[[ PROVIDED DATA open ]]
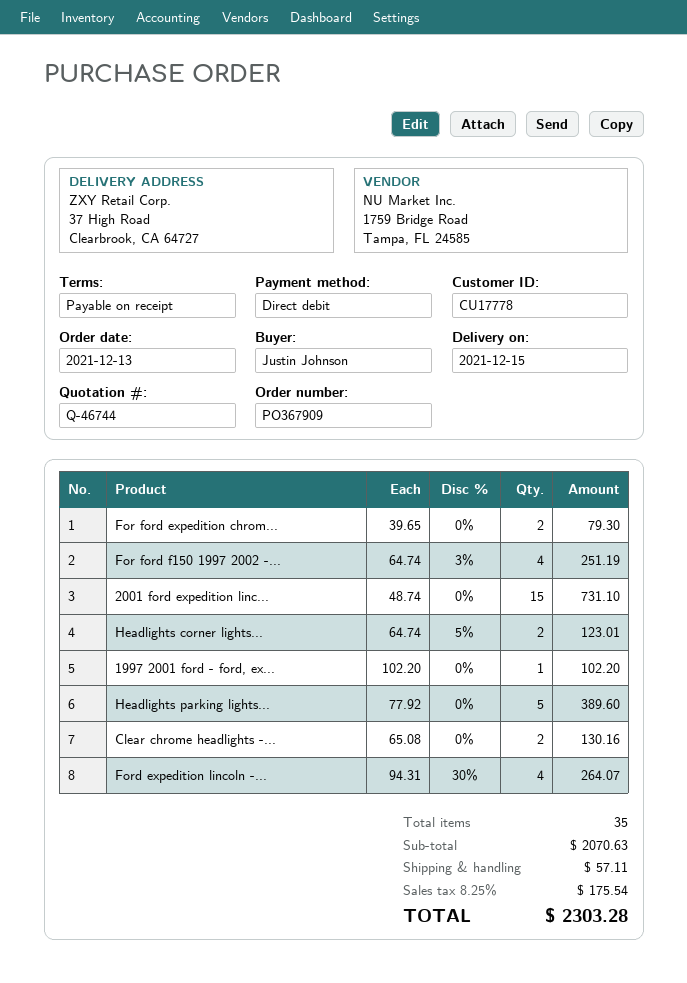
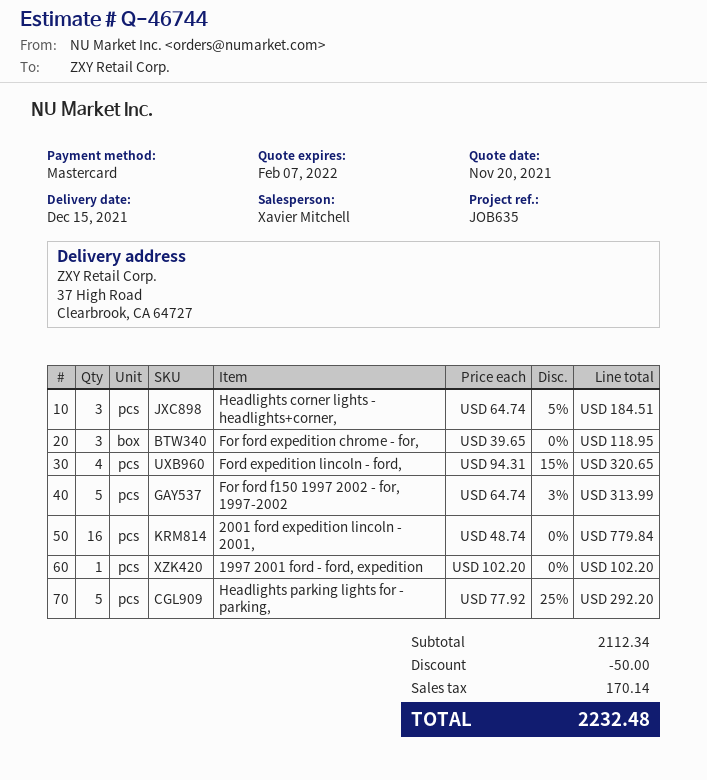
payment method: direct debit -> Mastercard
For ford expedition chrom...: 2 x 39.65 = 79.30 -> 3 x 39.65 = 118.95
For ford f150 1997 2002 -...: 4 x 64.74 - 3% = 251.19 -> 5 x 64.74 - 3% = 313.99
2001 ford expedition linc...: 15 x 48.74 = 731.10 -> 16 x 48.74 = 779.84
Headlights corner lights...: 2 x 64.74 - 5% = 123.01 -> 3 x 64.74 - 5% = 184.51
Headlights parking lights...: 5 x 77.92 = 389.60 -> 5 x 77.92 - 25% = 292.20
Clear chrome headlights -...: 2 x 65.08 = 130.16 -> none
Ford expedition lincoln -...: 4 x 94.31 - 30% = 264.07 -> 4 x 94.31 - 15% = 320.65
subtotal: 2070.63 -> 2112.34
discount: none -> 50.00
shipping: 57.11 -> none
tax: 175.54 -> 170.14
total: 2303.28 -> 2232.48

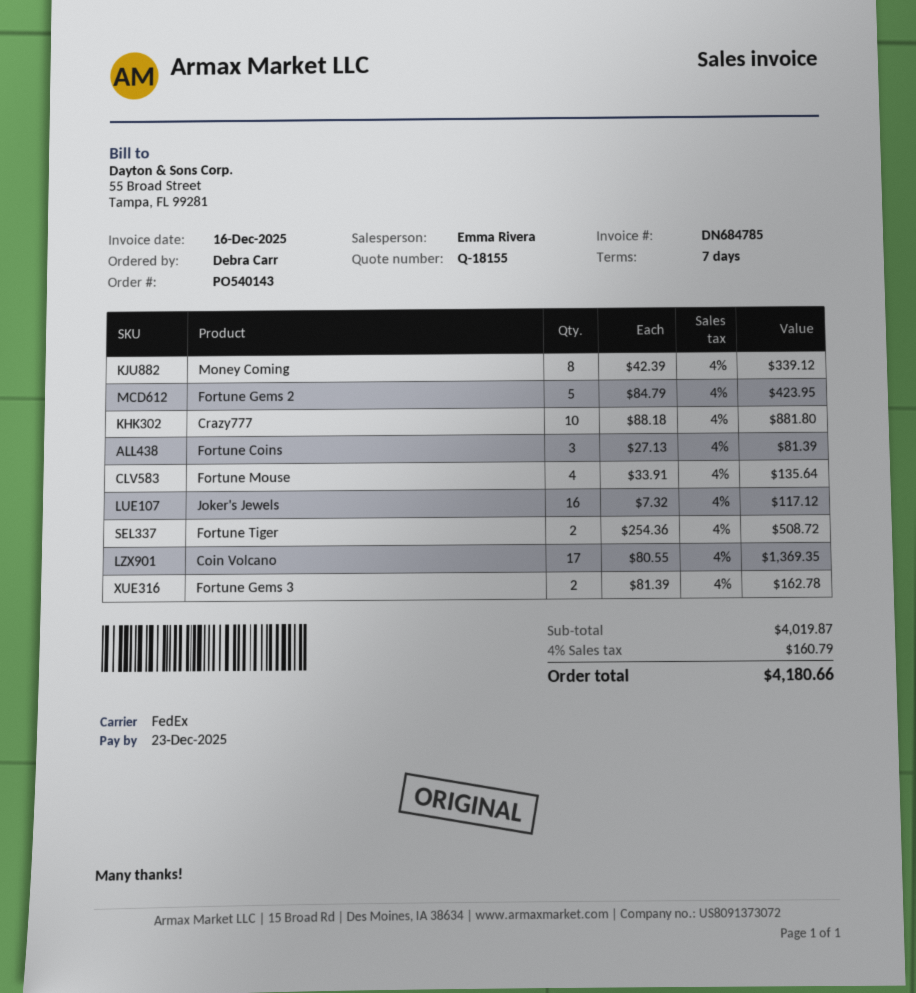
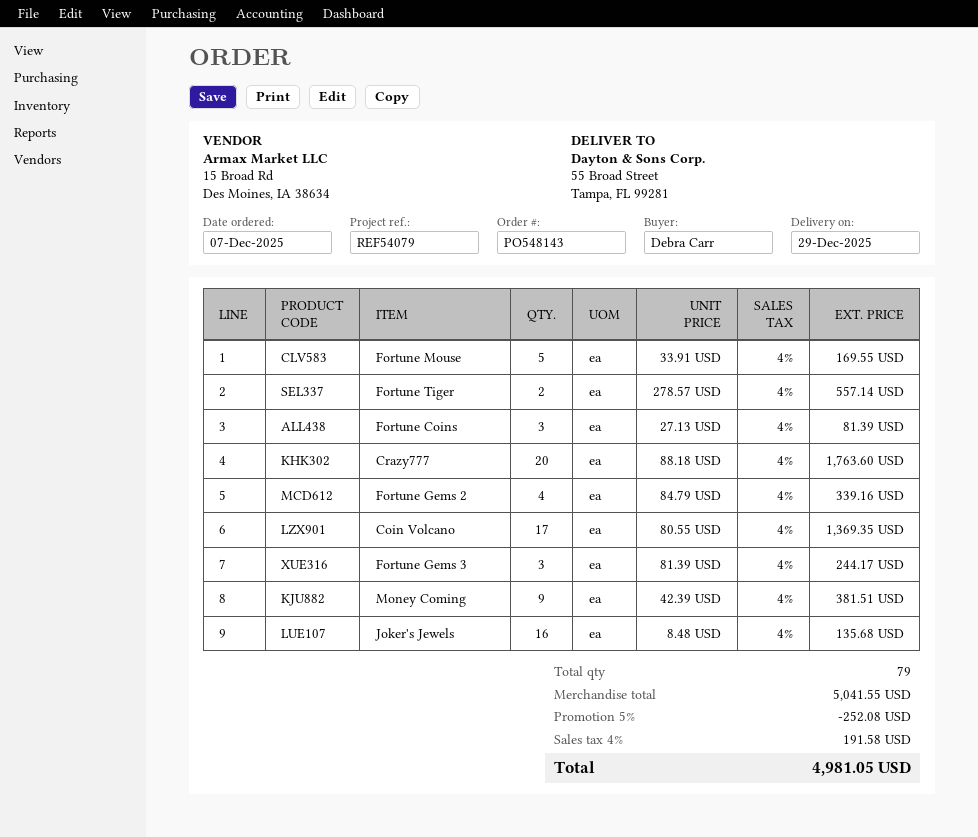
order number: PO540143 -> PO548143
Money Coming: 8 x 42.39 = 339.12 -> 9 x 42.39 = 381.51
Fortune Gems 2: 5 x 84.79 = 423.95 -> 4 x 84.79 = 339.16
Crazy777: 10 x 88.18 = 881.80 -> 20 x 88.18 = 1763.60
Fortune Mouse: 4 x 33.91 = 135.64 -> 5 x 33.91 = 169.55
Joker's Jewels: 16 x 7.32 = 117.12 -> 16 x 8.48 = 135.68
Fortune Tiger: 2 x 254.36 = 508.72 -> 2 x 278.57 = 557.14
Fortune Gems 3: 2 x 81.39 = 162.78 -> 3 x 81.39 = 244.17
subtotal: 4019.87 -> 5041.55
discount: none -> 5% = 252.08
tax: 4% = 160.79 -> 4% = 191.58
total: 4180.66 -> 4981.05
[[ PROVIDED DATA closed ]]
WORK TASK:
Set down again, word for word, the stretch of records from the line with "Fortune Mouse: 4" to the line with "tax: 4% = 160.79 -> 4% = 191.58", both of those lines included.

OUTPUT FOR THIS TASK:
Fortune Mouse: 4 x 33.91 = 135.64 -> 5 x 33.91 = 169.55
Joker's Jewels: 16 x 7.32 = 117.12 -> 16 x 8.48 = 135.68
Fortune Tiger: 2 x 254.36 = 508.72 -> 2 x 278.57 = 557.14
Fortune Gems 3: 2 x 81.39 = 162.78 -> 3 x 81.39 = 244.17
subtotal: 4019.87 -> 5041.55
discount: none -> 5% = 252.08
tax: 4% = 160.79 -> 4% = 191.58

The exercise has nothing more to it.